E va bene, da inglesi e argentini insieme forse non ci si può aspettare molto. Ma gli svizzeri, dico io, gli svizzeri? Quelli che nella vita non fanno altro che guardare l’ora per non sbagliare un appuntamento? Gli svizzeri, loro, sono stati i primi a comparire sul teatro delle trattative per l’acquisto del Catania. Hanno pazientemente atteso che lo studio legale catanese incaricato della delicatissima mediazione riaprisse, perché d’estate gli avvocati se n’erano giustamente andati in ferie. Poi si sono tirati indietro quando la società ha fatto sapere che non avrebbe mai venduto nulla se l’acquirente non si fosse accollato l’intero pacchetto azionario e, dunque, anche il pesantissimo mutuo di Torre del Grifo. E oggi, oggi che il Catania sembra finalmente tornato sui suoi passi – dichiarando con almeno sei mesi di ritardo che la società sarebbe bene venderla comunque, Torre del Grifo o non Torre del Grifo – adesso dove sono, i puntualissimi svizzeri a cui interessava, del Catania, solo il titolo sportivo? Possibile che, loro che non perdono un treno, abbiano lasciato passare proprio questo? Possibile che, nelle trattative con loro, offerta e domanda siano destinate e non incrociarsi mai?
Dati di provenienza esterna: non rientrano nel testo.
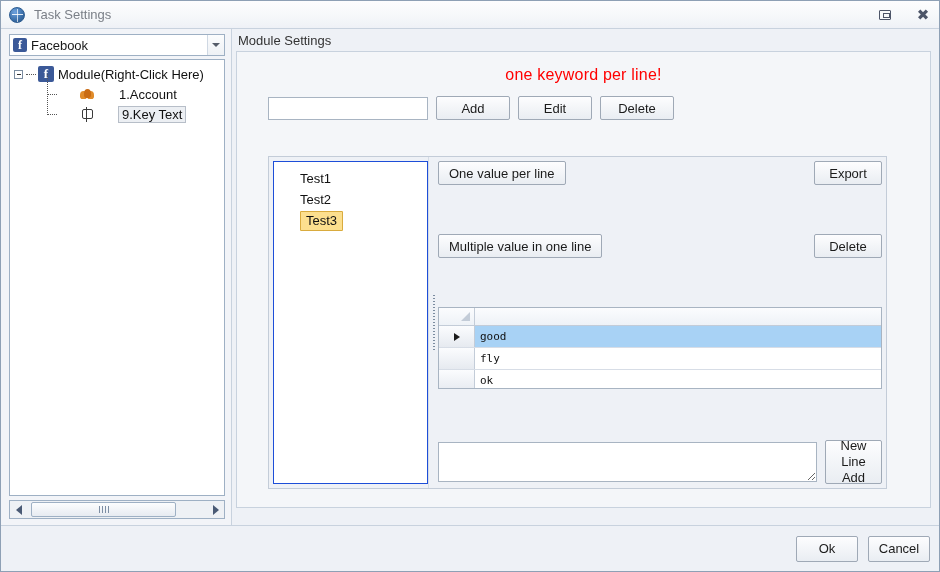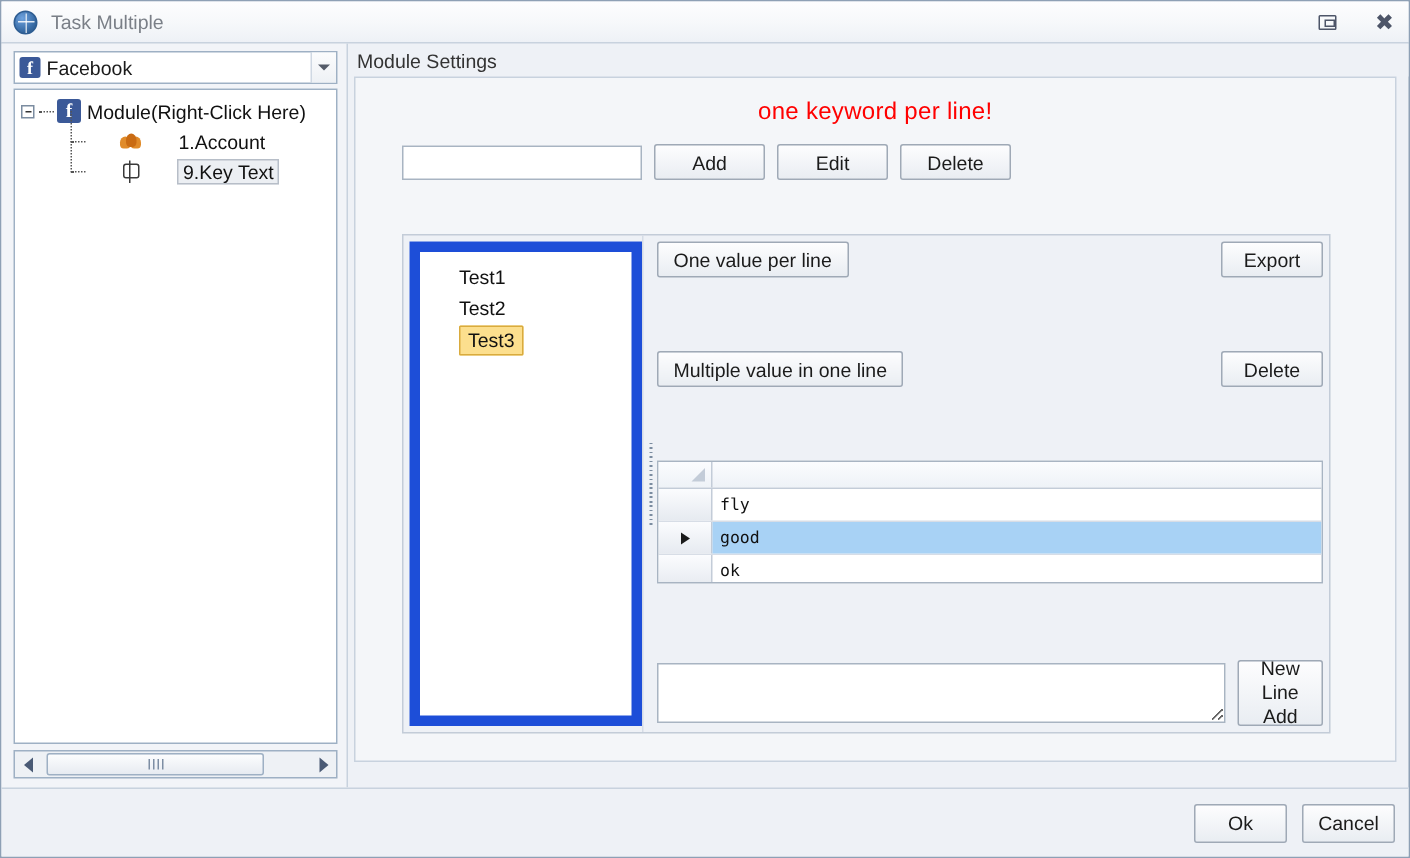--- a/index.html
+++ b/index.html
@@ -364,21 +364,21 @@
     right: 43px; bottom: 18px;
     border: 1px solid #c3ccd8;
     background: #eef1f6;
     display: flex;
   }
   .list-panel {
     width: 155px;
     min-width: 155px;
     margin: 4px 0 4px 4px;
     background: #fff;
-    border: 7px solid #1d4ed8;
+    border: 1px solid #1d4ed8;
     padding: 6px 0 0 0;
   }
   .list-item {
     height: 21px;
     line-height: 21px;
     padding-left: 26px;
     font-size: 13px;
     color: #111;
   }
   .list-item.selected span {
@@ -506,21 +506,21 @@
   }
   .btn-footer { width: 62px; height: 26px; }
 </style>
 </head>
 <body>
 
 <div class="window">
 
   <div class="titlebar">
     <div class="app-icon"></div>
-    <div class="title-text">Task Multiple</div>
+    <div class="title-text">Task Settings</div>
     <div class="win-buttons">
       <div class="win-btn">
           <span class="restore-glyph"></span>
         </div>
       <div class="win-btn">
           <span class="close-glyph">✖</span>
         </div>
     </div>
   </div>
 
@@ -627,29 +627,29 @@
               <div class="btn btn-wide">Multiple value in one line</div>
               <div class="btn btn-right">Delete</div>
             </div>
 
             <div class="datagrid">
               <div class="dg-header">
                 <div class="dg-corner"></div>
                 <div class="dg-colhead"></div>
               </div>
 
-              <div class="dg-row">
-                <div class="dg-rowhead"></div>
-                <div class="dg-cell">fly</div>
-              </div>
               <div class="dg-row selected">
                 <div class="dg-rowhead">
                     <span class="caret"></span>
                   </div>
                 <div class="dg-cell">good</div>
+              </div>
+              <div class="dg-row">
+                <div class="dg-rowhead"></div>
+                <div class="dg-cell">fly</div>
               </div>
               <div class="dg-row">
                 <div class="dg-rowhead"></div>
                 <div class="dg-cell">ok</div>
               </div>
               <div class="dg-row">
                 <div class="dg-rowhead"></div>
                 <div class="dg-cell"></div>
               </div>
Che i concretissimi personaggi di questa vicenda debbano muoversi come i cavalieri nei castelli incantati di Ariosto, in cui nessuno trova mai quello che cerca e tutti trovano quello che non cercano? Che la nostra squadra debba proprio far la fine della bella di Siviglia, che tutti la vogliono ma poi nessuno se la piglia?
Di buono, comunque, c’è che il Catania si è salvato. Contro ogni aspettativa, e approfittando di un evento imprevedibile: e cioè del fatto che una squadra di serie C alla quale non importava più nulla del campionato – il Matera – non ha regalato la partita all’avversario di turno, il Catanzaro. Spedendo così quest’ultimo agli spareggi per non retrocedere, ai quali spareggi il Catania era da tutti accreditato come il maggior candidato.
Sorprese che incrinano per un momento, per un momento almeno, lo scetticismo con cui da troppo tempo guardiamo al calcio. Ma ci vuol altro per restituircelo, il calcio; per permettere di nuovo a questo gioco di regalare a Catania qualche briciola del suo incanto. Che in parte dipenderà pure anche dalla serie in cui si gioca. Ma che qui, ormai, dipende principalmente da altro.
Ceterum censeo Pulvirentem esse pellendum. E speriamo di non doverlo ripetere anche l’anno prossimo.